**Given information:**
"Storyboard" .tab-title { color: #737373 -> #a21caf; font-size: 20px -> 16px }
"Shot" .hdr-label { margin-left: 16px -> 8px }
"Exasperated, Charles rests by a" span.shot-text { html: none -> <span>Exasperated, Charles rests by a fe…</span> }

--

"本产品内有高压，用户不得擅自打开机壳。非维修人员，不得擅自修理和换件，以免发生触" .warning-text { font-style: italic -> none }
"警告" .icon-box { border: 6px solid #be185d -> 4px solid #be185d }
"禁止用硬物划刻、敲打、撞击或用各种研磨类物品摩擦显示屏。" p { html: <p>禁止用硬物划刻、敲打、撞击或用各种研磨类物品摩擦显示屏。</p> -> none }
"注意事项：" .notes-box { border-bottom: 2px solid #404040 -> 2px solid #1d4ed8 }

==

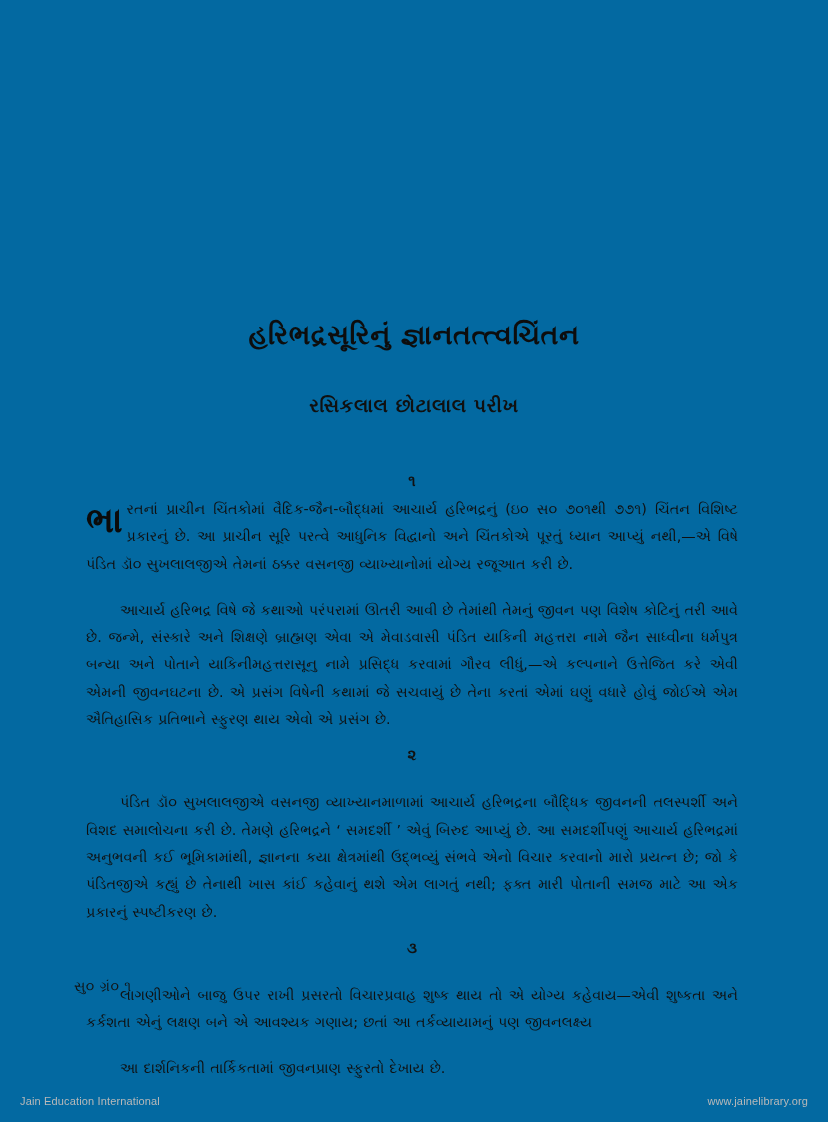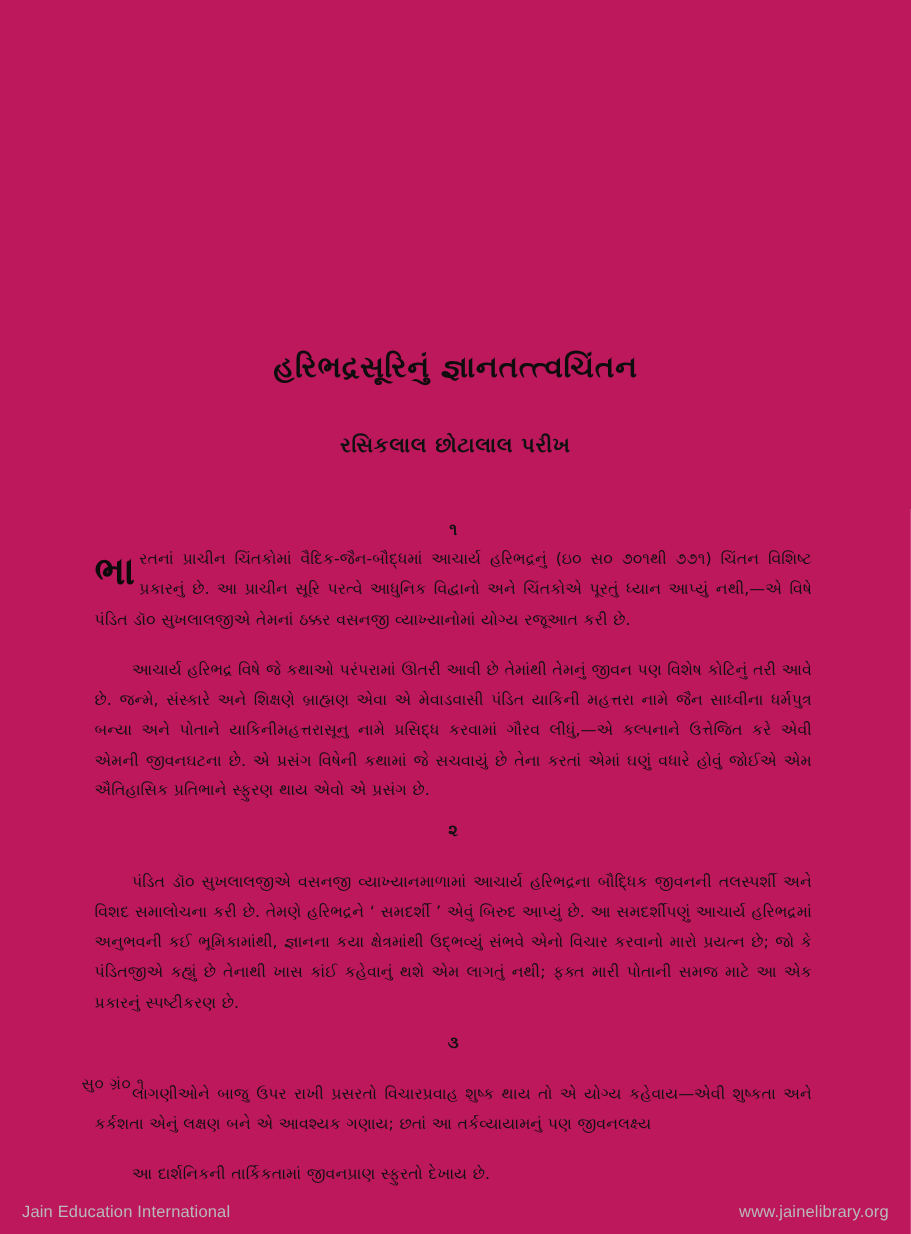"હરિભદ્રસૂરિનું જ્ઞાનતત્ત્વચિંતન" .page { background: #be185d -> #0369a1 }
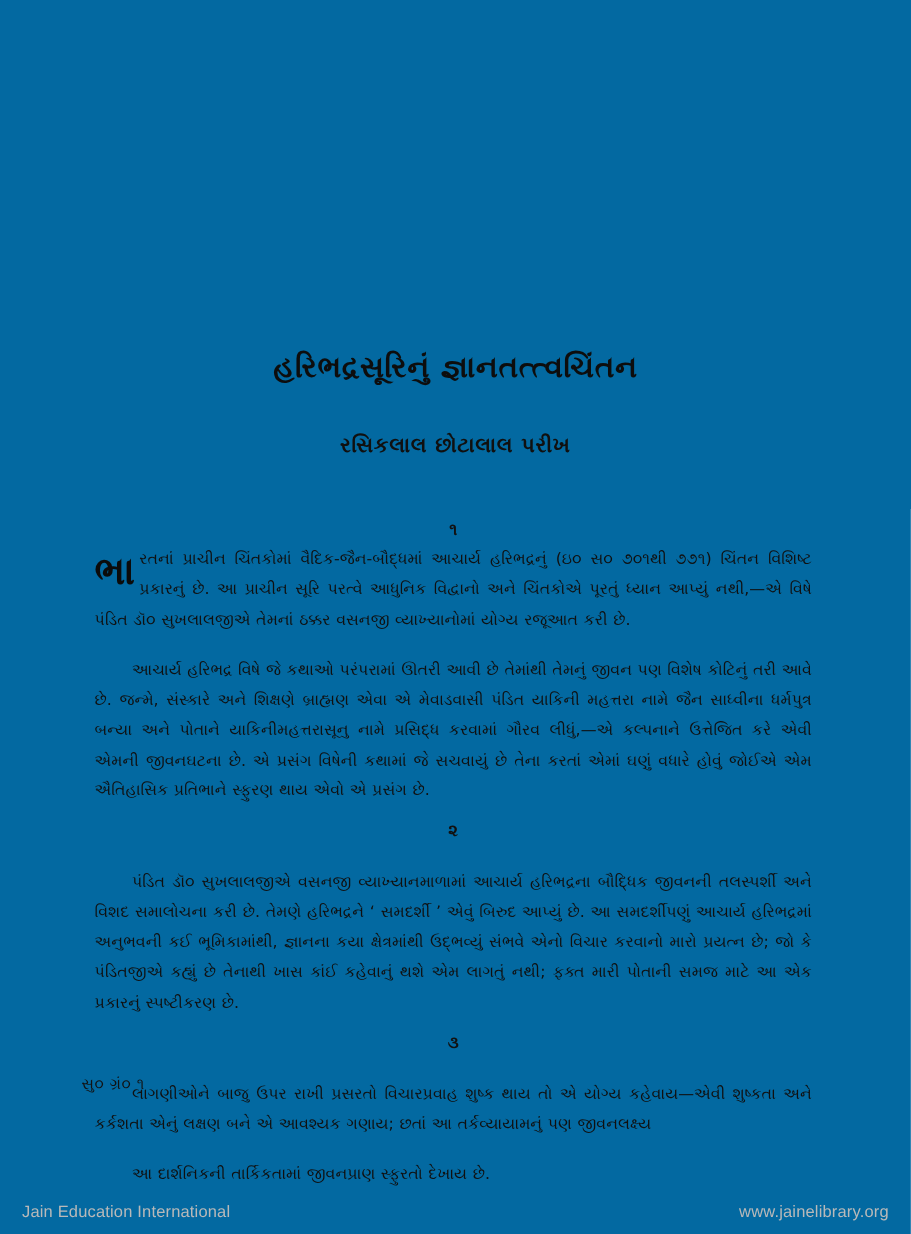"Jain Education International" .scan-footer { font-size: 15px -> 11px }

**Directions:**
Copy the lines above exactly, starting at the one with "background: #be185d ->" and ending at the one with "font-size: 15px ->", both included. Leave out any pictures and add nothing else.

**Exercise response:**
"હરિભદ્રસૂરિનું જ્ઞાનતત્ત્વચિંતન" .page { background: #be185d -> #0369a1 }
"Jain Education International" .scan-footer { font-size: 15px -> 11px }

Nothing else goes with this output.